(Change detection outputs)
Content starts

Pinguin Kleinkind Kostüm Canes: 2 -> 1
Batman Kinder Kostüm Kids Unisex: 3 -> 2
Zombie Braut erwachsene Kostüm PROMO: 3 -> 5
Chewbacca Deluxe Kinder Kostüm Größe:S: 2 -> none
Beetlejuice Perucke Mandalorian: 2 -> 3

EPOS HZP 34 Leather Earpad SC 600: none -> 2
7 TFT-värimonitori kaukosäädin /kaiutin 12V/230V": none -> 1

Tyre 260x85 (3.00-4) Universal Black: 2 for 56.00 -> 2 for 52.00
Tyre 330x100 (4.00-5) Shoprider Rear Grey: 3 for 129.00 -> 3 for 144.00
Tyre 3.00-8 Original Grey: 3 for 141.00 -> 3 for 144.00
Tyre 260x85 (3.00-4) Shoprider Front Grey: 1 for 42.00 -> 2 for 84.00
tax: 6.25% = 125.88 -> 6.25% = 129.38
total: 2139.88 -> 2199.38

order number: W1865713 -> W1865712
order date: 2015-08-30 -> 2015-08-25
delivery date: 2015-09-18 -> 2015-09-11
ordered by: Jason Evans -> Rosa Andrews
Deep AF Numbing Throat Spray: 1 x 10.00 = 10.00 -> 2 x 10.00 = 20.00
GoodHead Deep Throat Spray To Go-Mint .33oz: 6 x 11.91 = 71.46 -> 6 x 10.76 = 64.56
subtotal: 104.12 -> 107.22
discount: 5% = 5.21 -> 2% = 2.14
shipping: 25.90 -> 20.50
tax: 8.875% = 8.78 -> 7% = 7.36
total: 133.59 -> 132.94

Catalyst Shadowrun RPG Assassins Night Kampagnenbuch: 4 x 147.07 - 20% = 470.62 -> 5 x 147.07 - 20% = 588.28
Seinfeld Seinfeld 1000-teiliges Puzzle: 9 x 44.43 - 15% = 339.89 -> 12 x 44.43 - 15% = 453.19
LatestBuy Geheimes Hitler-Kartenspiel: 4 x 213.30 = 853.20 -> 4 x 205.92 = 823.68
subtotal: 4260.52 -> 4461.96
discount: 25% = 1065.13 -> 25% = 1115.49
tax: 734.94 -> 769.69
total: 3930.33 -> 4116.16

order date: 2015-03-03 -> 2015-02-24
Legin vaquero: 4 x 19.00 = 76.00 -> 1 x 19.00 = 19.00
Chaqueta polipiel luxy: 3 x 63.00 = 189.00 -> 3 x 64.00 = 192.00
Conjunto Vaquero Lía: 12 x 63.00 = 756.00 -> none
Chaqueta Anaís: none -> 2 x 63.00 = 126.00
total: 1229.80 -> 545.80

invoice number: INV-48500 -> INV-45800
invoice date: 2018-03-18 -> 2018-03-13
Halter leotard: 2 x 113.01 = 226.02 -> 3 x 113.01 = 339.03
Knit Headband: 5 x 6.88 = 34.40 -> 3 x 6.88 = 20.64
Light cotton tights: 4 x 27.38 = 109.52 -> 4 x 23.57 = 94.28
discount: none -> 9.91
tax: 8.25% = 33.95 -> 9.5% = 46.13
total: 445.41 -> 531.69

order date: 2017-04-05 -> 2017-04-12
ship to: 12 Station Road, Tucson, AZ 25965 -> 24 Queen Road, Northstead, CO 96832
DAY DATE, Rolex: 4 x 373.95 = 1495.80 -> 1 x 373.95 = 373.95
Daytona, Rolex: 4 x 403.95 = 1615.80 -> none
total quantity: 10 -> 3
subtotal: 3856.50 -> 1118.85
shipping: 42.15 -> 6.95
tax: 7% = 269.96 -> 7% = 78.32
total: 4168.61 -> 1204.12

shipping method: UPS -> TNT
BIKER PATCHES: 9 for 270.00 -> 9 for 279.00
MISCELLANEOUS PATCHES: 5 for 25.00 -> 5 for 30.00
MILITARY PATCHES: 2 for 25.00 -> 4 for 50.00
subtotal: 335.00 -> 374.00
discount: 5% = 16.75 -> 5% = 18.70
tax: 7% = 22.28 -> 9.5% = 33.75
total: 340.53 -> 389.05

Content ends

Exercise directions: Beginning with the line that holds "total: 1229.80 -> 545.80", please give again each line exactly until the records end, and include that final line.

Result of this task:
total: 1229.80 -> 545.80

invoice number: INV-48500 -> INV-45800
invoice date: 2018-03-18 -> 2018-03-13
Halter leotard: 2 x 113.01 = 226.02 -> 3 x 113.01 = 339.03
Knit Headband: 5 x 6.88 = 34.40 -> 3 x 6.88 = 20.64
Light cotton tights: 4 x 27.38 = 109.52 -> 4 x 23.57 = 94.28
discount: none -> 9.91
tax: 8.25% = 33.95 -> 9.5% = 46.13
total: 445.41 -> 531.69

order date: 2017-04-05 -> 2017-04-12
ship to: 12 Station Road, Tucson, AZ 25965 -> 24 Queen Road, Northstead, CO 96832
DAY DATE, Rolex: 4 x 373.95 = 1495.80 -> 1 x 373.95 = 373.95
Daytona, Rolex: 4 x 403.95 = 1615.80 -> none
total quantity: 10 -> 3
subtotal: 3856.50 -> 1118.85
shipping: 42.15 -> 6.95
tax: 7% = 269.96 -> 7% = 78.32
total: 4168.61 -> 1204.12

shipping method: UPS -> TNT
BIKER PATCHES: 9 for 270.00 -> 9 for 279.00
MISCELLANEOUS PATCHES: 5 for 25.00 -> 5 for 30.00
MILITARY PATCHES: 2 for 25.00 -> 4 for 50.00
subtotal: 335.00 -> 374.00
discount: 5% = 16.75 -> 5% = 18.70
tax: 7% = 22.28 -> 9.5% = 33.75
total: 340.53 -> 389.05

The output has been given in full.